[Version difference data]
━━━━

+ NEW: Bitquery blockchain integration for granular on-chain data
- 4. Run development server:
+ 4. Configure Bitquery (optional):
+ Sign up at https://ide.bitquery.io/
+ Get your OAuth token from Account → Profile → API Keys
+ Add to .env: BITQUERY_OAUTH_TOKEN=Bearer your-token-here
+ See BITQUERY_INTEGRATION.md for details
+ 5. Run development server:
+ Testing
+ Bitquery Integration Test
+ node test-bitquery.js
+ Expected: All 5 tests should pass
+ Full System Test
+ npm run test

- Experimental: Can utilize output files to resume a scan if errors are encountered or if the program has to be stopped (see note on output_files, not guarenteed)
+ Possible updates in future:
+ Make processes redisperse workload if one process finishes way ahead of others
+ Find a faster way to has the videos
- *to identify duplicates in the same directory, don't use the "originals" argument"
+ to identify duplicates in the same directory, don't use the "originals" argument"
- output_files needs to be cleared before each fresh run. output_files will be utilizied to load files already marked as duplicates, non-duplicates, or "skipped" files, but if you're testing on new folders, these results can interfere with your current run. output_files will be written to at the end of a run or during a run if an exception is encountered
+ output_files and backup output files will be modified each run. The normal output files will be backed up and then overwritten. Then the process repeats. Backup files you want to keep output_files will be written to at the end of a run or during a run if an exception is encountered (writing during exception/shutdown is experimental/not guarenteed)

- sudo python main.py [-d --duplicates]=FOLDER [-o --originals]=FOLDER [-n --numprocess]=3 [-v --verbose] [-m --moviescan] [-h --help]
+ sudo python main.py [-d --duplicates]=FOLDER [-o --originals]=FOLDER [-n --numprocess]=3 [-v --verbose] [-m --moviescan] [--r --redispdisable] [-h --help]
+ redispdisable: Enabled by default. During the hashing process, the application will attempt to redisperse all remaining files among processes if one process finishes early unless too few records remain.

━━━━

== Try it ==
Return each line from the entries above that includes "token".

== Answer space ==
+ Get your OAuth token from Account → Profile → API Keys
+ Add to .env: BITQUERY_OAUTH_TOKEN=Bearer your-token-here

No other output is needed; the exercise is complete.